Sim, os humanos usam meias com riscas há mais tempo do que se pensava

(dr) Joanne Dyer / The British Museum

Uma das peças de roupa analisadas pelos investigadores do Museu Britânico de Londres

Os antigos egípcios utilizaram várias técnicas para criar peças de vestuário com várias cores, como por exemplo meias, com a ajuda de apenas três plantas.

Uma equipa de investigadores do Museu Britânico de Londres, no Reino Unido, procedeu a uma análise não invasiva de várias peças de roupa do Antigo Egipto, revelando as técnicas e os materiais usados, escreve o Science Alert.

Os cientistas usaram uma técnica de multiespectro, com recurso a uma câmara fotográfica Canon 40D, em diferentes artigos guardados no museu, entre eles uma meia de lã e linho de criança produzida entre os séculos III e IV na cidade egípcia de Antinoópolis.

Desta forma, os autores do estudo, publicado na passada quinta-feira na revista científica PLOS One, obtiveram imagens numa ampla gama de ondas, desde a luz percetível ao olho humano até à radiação infravermelha e ultravioleta.

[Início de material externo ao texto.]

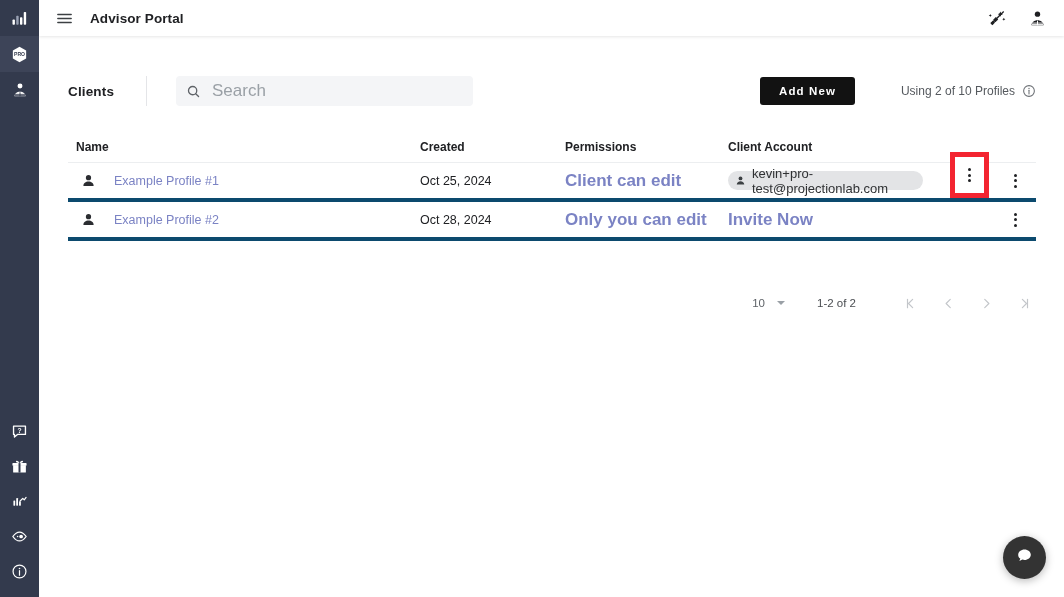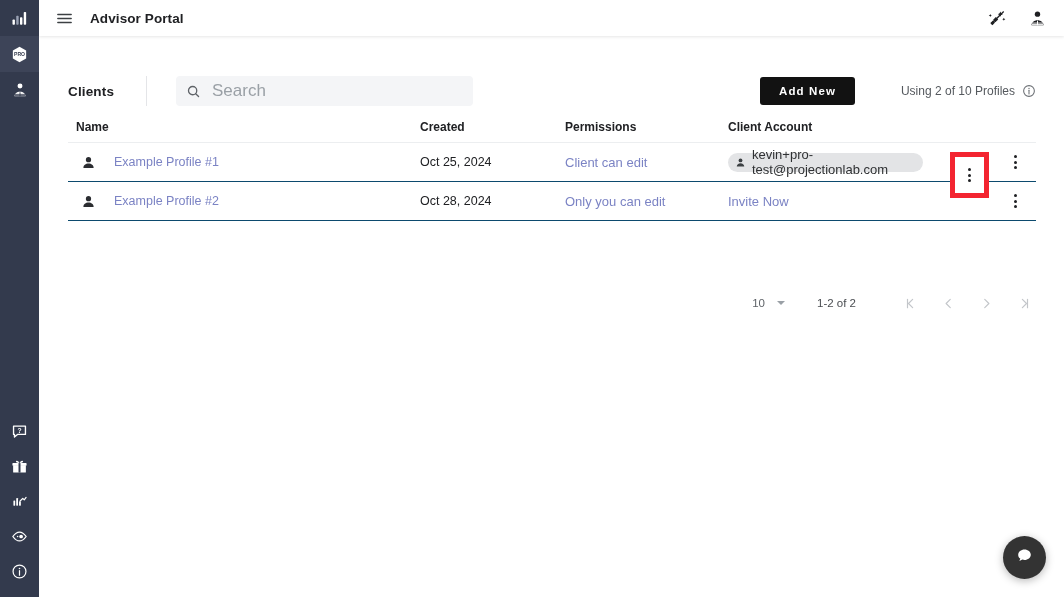"Name" #table { top: 76px -> 96px }
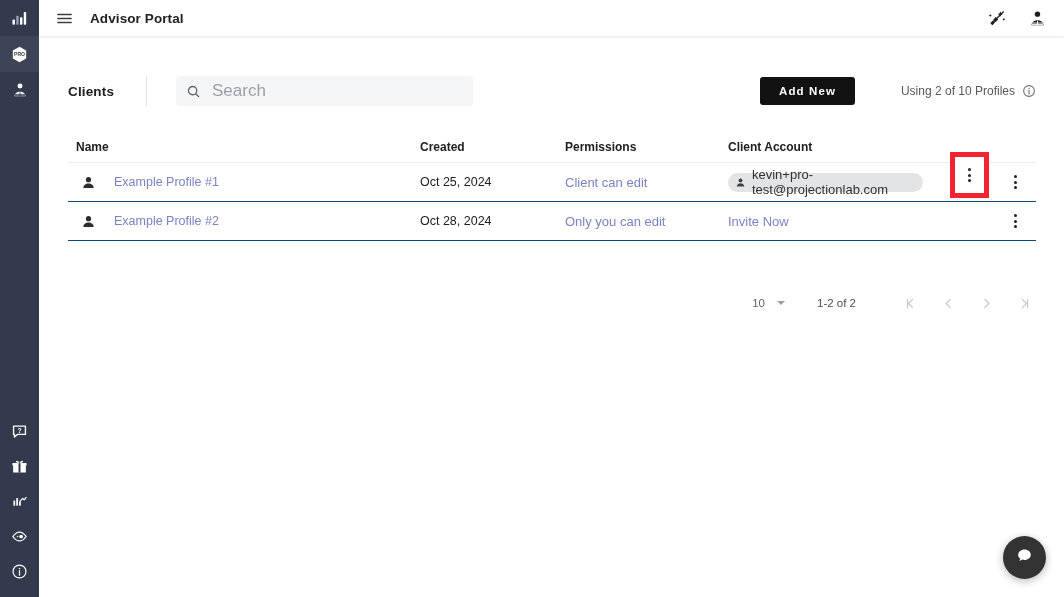"Example Profile #1" .t-body-row { border-bottom: 1px solid #0c4a6e -> 4px solid #0c4a6e }
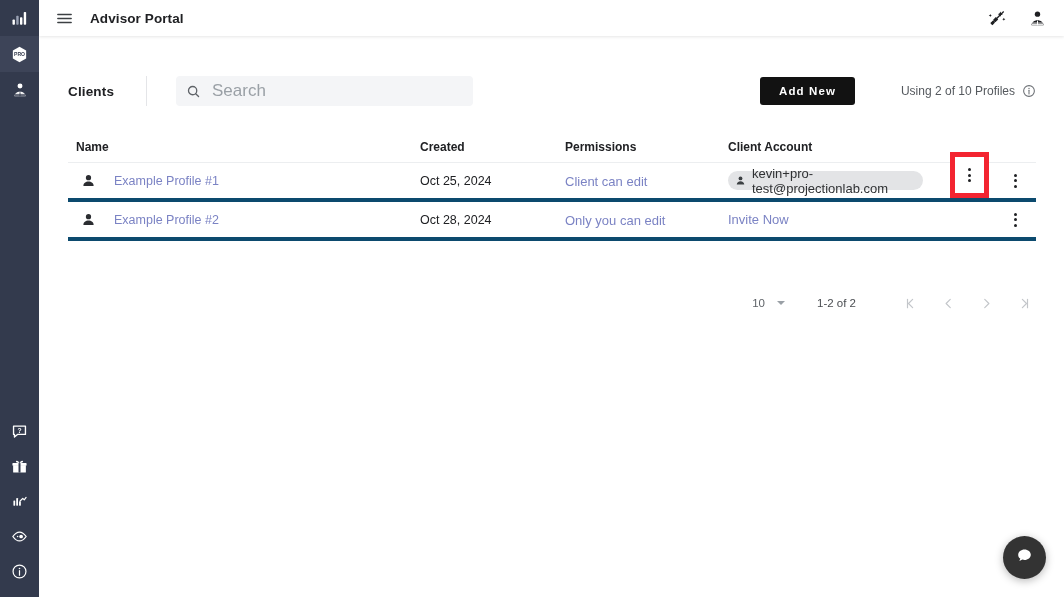"Client can edit" .cell-link { font-size: 13px -> 17px; font-weight: none -> bold }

Por fim, os cientistas utilizaram um microscópio digital para analisar em detalhe as diversas fibras da peça de vestuário, prescindido da necessidade de extrair alguma amostra (uma medida frequente nas investigações mas que, neste caso, iria danificar o objeto).

Como resultado, os investigadores descobriram que as diversas cores da peça analisada foram criados com componentes obtidos a partir de três plantas: Rubia tinctorum (vermelho), Isatis tinctoria (azul) e Reseda luteola (amarelo).

(dr) Joanne Dyer / The British Museum

Além disso, a equipa revela que a meia em questão, que faz parte da coleção do museu desde 1914, foi fabricada através de uma técnica antiga chamada “nålbinding” – que ligava os fios com a ajuda de uma agulha – e que utilizou seis ou sete cores de diferentes fios de lã tingidos com a combinação dos corantes naturais mencionados acima.

“Foi emocionante descobrir que as diferentes riscas coloridas encontradas na meia foram criadas ao usar uma combinação de apenas três corantes naturais”, disse Joanne Dyer, investigadora do Museu Britânico e co-autora deste estudo, ao The Guardian.

“Durante este período aconteceram muitas coisas no Egipto como a conquista árabe e a saída dos romanos. Estes eventos afetam a economia, o comércio e a disponibilidade de materiais, algo que é refletido na composição técnica da roupa que as pessoas usavam, assim como os métodos utilizados para as fabricar”, explica ainda.

A inovadora técnica de estudo não só permite investigar os objetos arqueológicos têxteis sem os danificar, como também avaliar se estão aptos para serem expostos em museus, tendo em conta o facto de os corantes serem geralmente sensíveis à luz.